Monday, October 18, 2004

Foreign leader endorses Bush, threatens American voters

Putin joins Cheney in the vote-for-Bush-or-die chorus



Russian president Vladimir Putin said today that if Bush loses the US election, the "spread of terrorism" around the world will follow.

According to Dick Cheney, the American people ought to know why this Russian hardliner has such enthusiasm for Bush. After all, back in March when John Kerry spoke of foreign support, Cheney said

At the very least, we have a right to know what he is saying to foreign leaders that makes them so supportive of his candidacy. American voters are the ones charged with determining the outcome of this election - not unnamed foreign leaders.
But in this present case, we actually know exactly what the foreign leader named Putin is up to. Russia is headed back to the days of the gulags in a headlong thrust facilitated by internal terror, most recently the Beslan school incident. Worse, there is a whole element of threat to energy security with the Yukos clampdown and other developments in the worlds's largest oil producer. Here is how a concerned group from the infamous Project for a New American Century put it in a statement released three weeks ago:
We are also worried about the deteriorating conduct of Russia in its foreign relations.

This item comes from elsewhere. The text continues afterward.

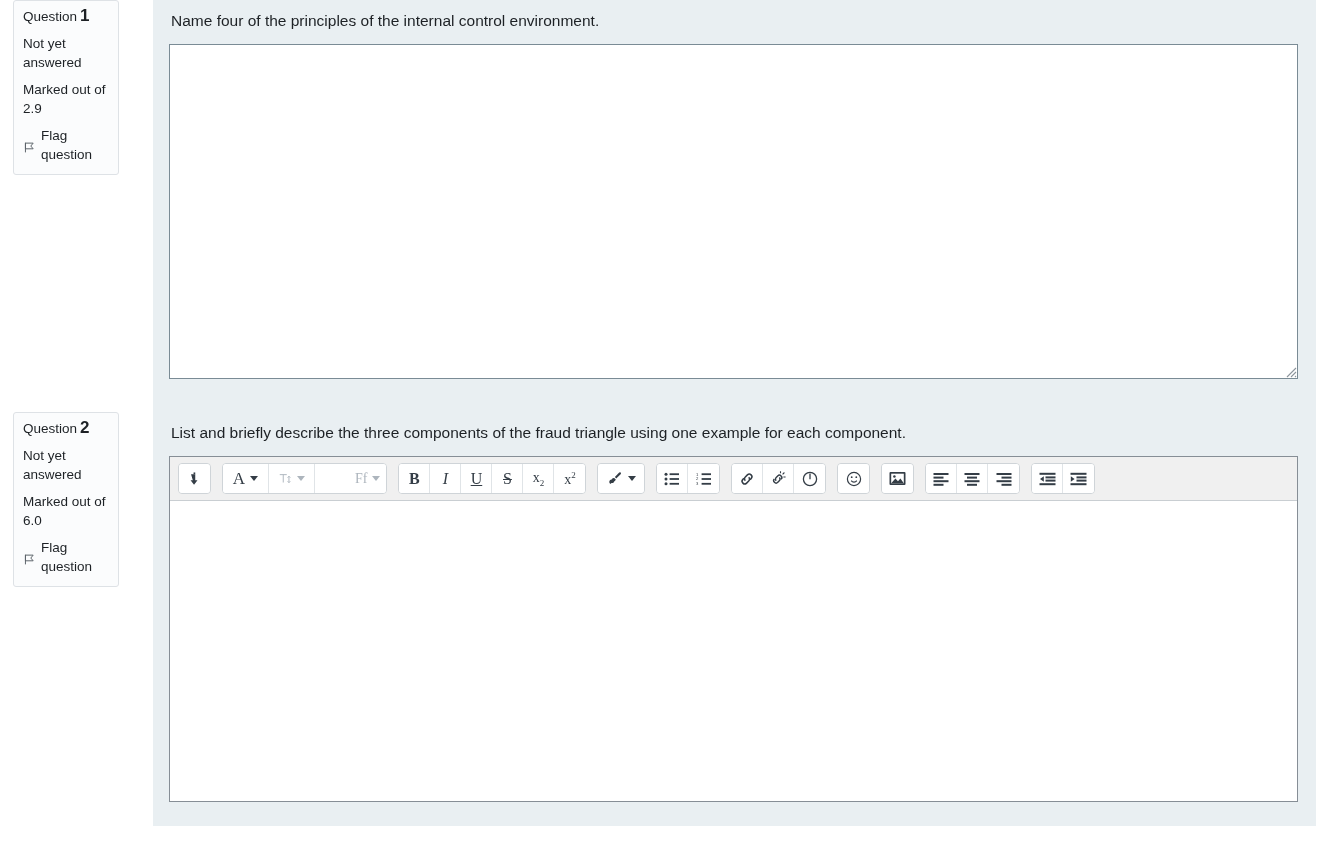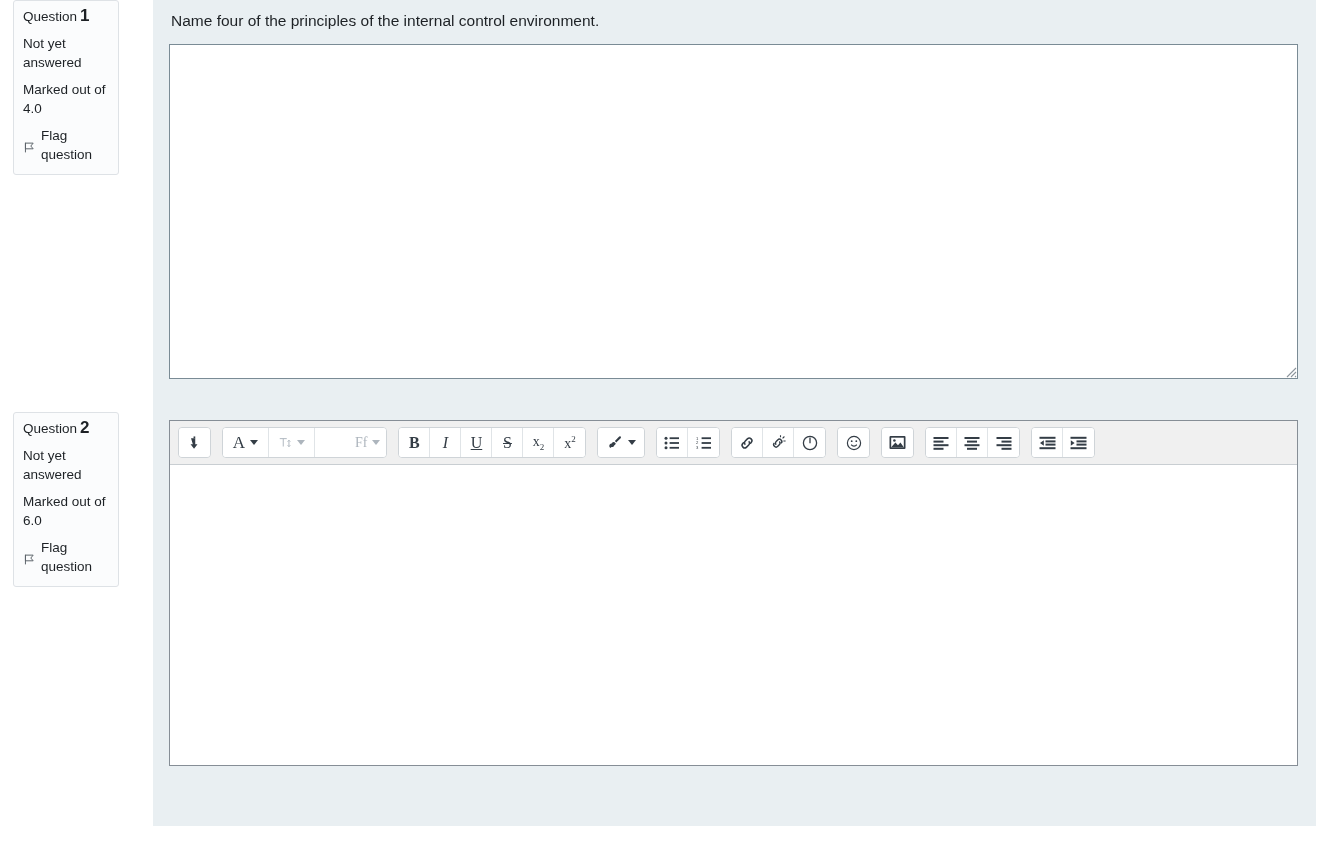"Marked out of 4.0" div.info-grade { text: 4.0 -> 2.9 }
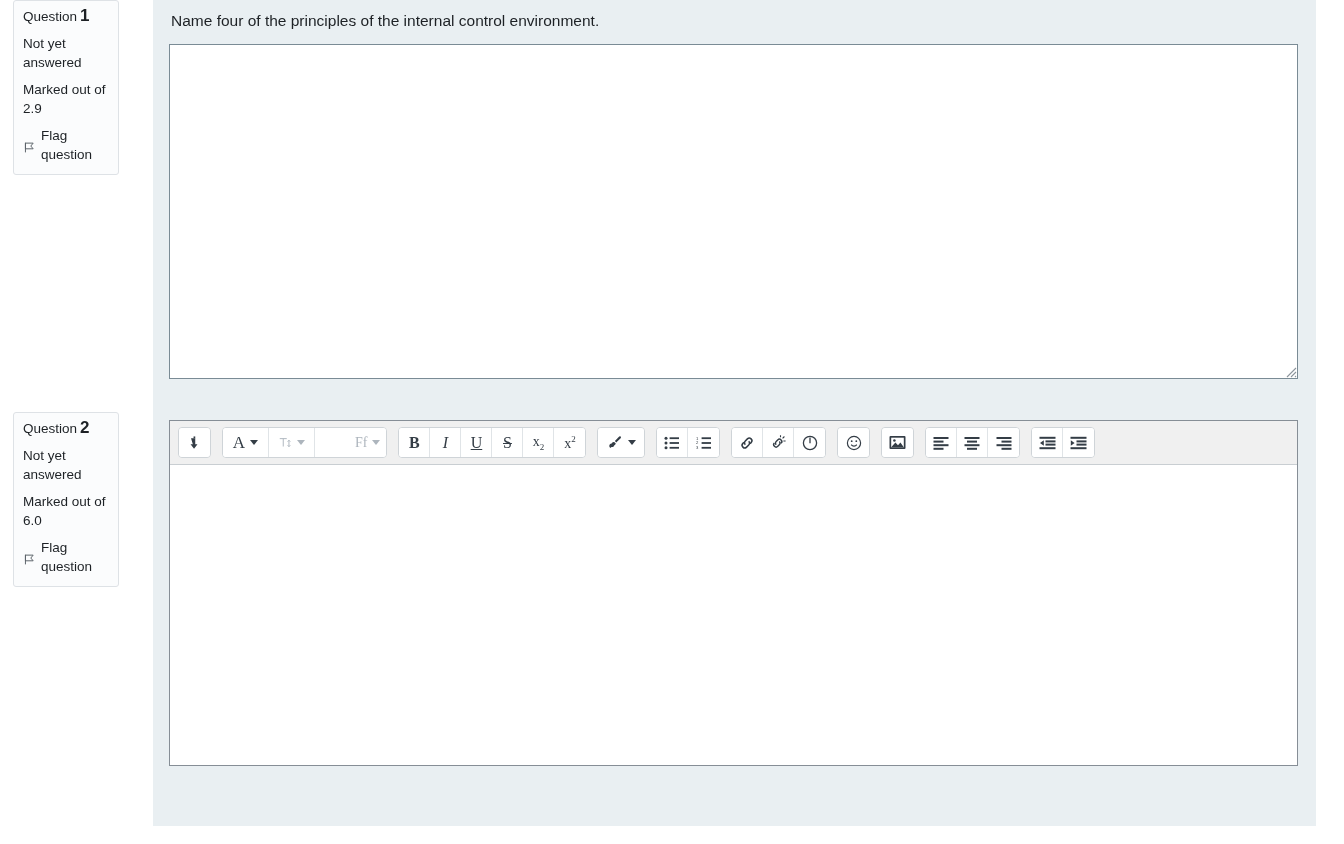"List and briefly describe the" div.qtext { html: none -> <div>List and briefly describe the three components of the fraud triangle using one example for each component.</div> }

President Putin's foreign policy is increasingly marked by a threatening attitude towards Russia's neighbors and Europe's energy security, the return of rhetoric of militarism and empire, and by a refusal to comply with Russia's international treaty obligations. In all aspects of Russian political life, the instruments of state power appear to be being rebuilt and the dominance of the security services to grow. We believe that this conduct cannot be accepted as the foundation of a true partnership between Russia and the democracies of NATO and the European Union.
What do Mr. Bush and Mr. Putin each see in the other's soul that mates them so closely in the Terror War?